▶ _Exercise brief_: Set out exactly every line of the entries below, starting at the line that holds "2020-11-18T00:00:00 | low: 252 -> 240" and stopping after the line that holds "2020-11-27T00:00:00 | previous: 360 -> 362".

*** Extracted material Section Begins ***

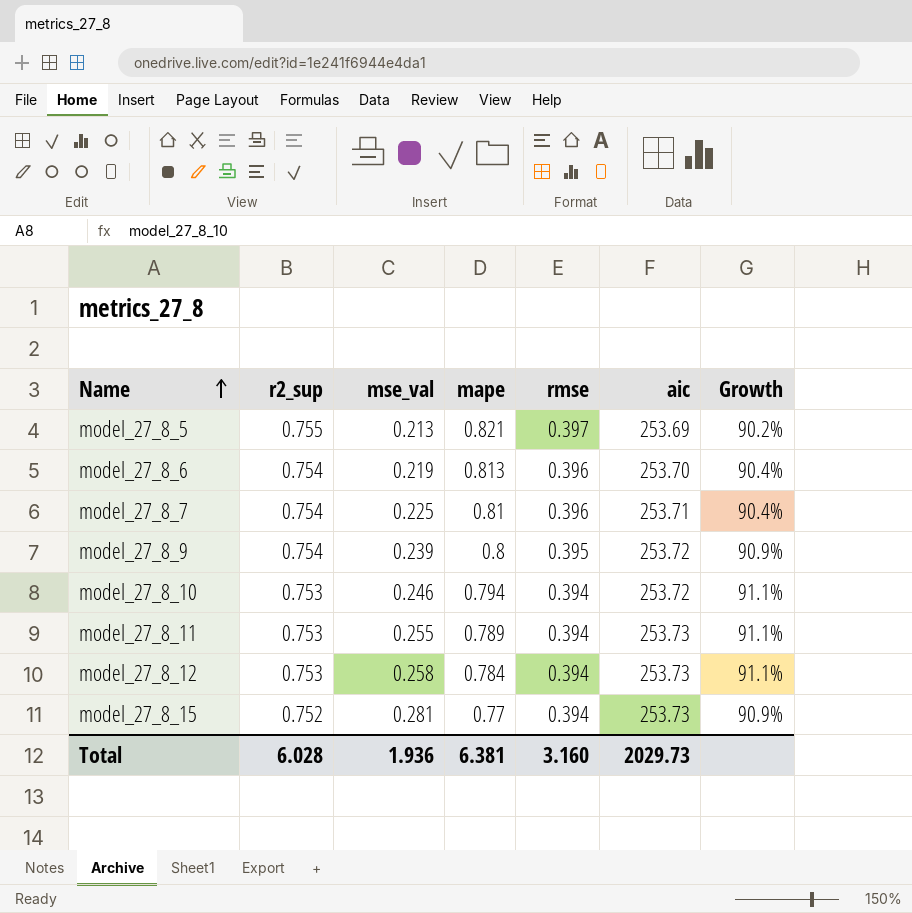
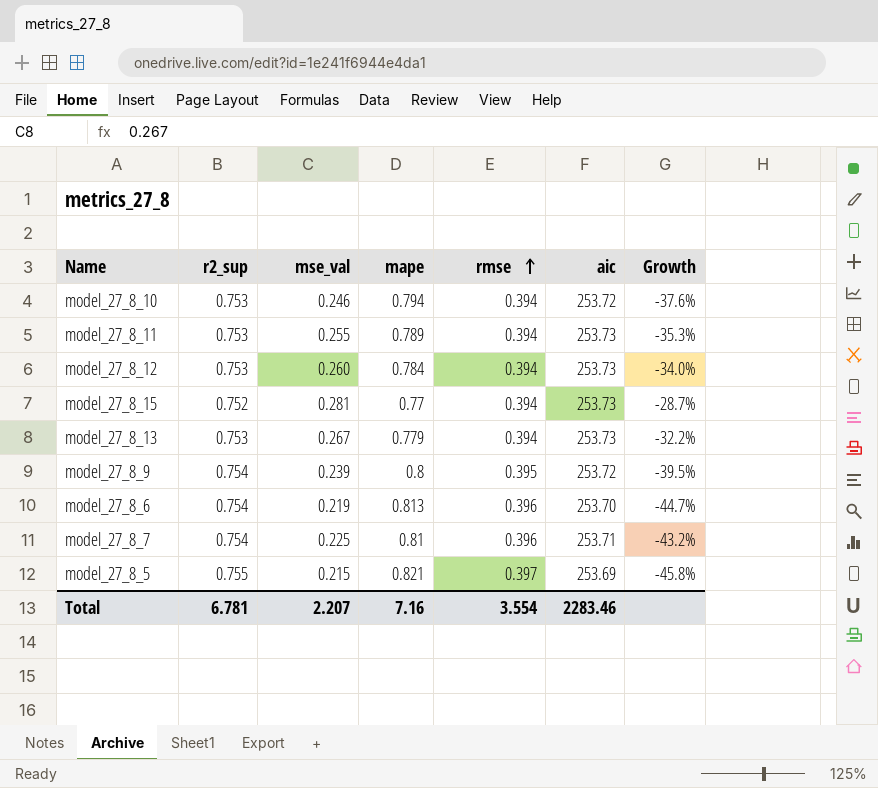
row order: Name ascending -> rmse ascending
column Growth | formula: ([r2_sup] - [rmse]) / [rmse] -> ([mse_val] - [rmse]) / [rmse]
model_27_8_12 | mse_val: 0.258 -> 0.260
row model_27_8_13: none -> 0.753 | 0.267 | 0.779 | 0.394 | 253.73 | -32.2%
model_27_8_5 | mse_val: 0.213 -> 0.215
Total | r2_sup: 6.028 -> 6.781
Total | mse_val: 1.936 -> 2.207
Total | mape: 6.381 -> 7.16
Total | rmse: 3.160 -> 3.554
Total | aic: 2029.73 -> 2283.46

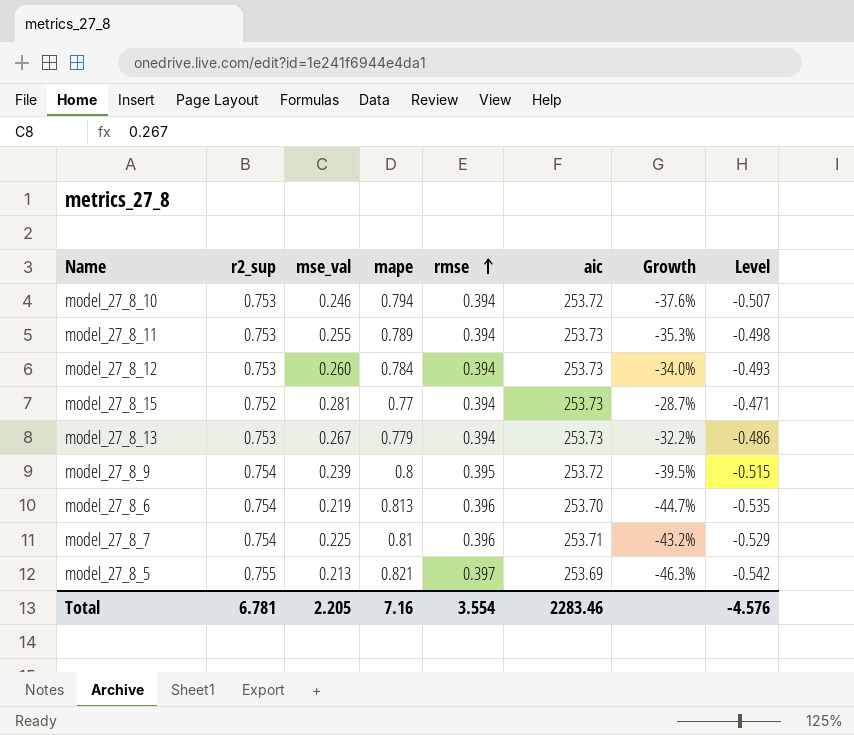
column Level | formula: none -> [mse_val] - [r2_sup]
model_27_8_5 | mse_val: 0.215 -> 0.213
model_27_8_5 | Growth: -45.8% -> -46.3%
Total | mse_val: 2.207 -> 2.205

*** Extracted material Section Ends ***
*** Extracted material Section Begins ***

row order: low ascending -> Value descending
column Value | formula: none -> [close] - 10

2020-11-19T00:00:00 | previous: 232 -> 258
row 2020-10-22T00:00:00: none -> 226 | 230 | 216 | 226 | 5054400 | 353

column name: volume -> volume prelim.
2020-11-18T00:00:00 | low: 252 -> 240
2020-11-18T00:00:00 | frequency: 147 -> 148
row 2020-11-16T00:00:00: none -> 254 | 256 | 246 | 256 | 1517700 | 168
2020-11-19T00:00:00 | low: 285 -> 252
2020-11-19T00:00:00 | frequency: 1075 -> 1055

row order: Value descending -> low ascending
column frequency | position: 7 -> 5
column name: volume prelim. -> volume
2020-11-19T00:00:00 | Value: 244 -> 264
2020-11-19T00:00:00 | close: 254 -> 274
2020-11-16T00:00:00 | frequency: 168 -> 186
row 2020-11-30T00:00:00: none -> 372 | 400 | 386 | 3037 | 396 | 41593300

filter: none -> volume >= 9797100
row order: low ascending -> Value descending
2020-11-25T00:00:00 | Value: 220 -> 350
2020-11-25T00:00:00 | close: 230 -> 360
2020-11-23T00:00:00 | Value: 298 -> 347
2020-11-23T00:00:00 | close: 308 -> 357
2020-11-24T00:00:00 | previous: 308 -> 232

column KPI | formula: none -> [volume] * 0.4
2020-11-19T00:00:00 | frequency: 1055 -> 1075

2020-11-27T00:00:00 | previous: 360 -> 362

*** Extracted material Section Ends ***

▶ _Task solution_:
2020-11-18T00:00:00 | low: 252 -> 240
2020-11-18T00:00:00 | frequency: 147 -> 148
row 2020-11-16T00:00:00: none -> 254 | 256 | 246 | 256 | 1517700 | 168
2020-11-19T00:00:00 | low: 285 -> 252
2020-11-19T00:00:00 | frequency: 1075 -> 1055

row order: Value descending -> low ascending
column frequency | position: 7 -> 5
column name: volume prelim. -> volume
2020-11-19T00:00:00 | Value: 244 -> 264
2020-11-19T00:00:00 | close: 254 -> 274
2020-11-16T00:00:00 | frequency: 168 -> 186
row 2020-11-30T00:00:00: none -> 372 | 400 | 386 | 3037 | 396 | 41593300

filter: none -> volume >= 9797100
row order: low ascending -> Value descending
2020-11-25T00:00:00 | Value: 220 -> 350
2020-11-25T00:00:00 | close: 230 -> 360
2020-11-23T00:00:00 | Value: 298 -> 347
2020-11-23T00:00:00 | close: 308 -> 357
2020-11-24T00:00:00 | previous: 308 -> 232

column KPI | formula: none -> [volume] * 0.4
2020-11-19T00:00:00 | frequency: 1055 -> 1075

2020-11-27T00:00:00 | previous: 360 -> 362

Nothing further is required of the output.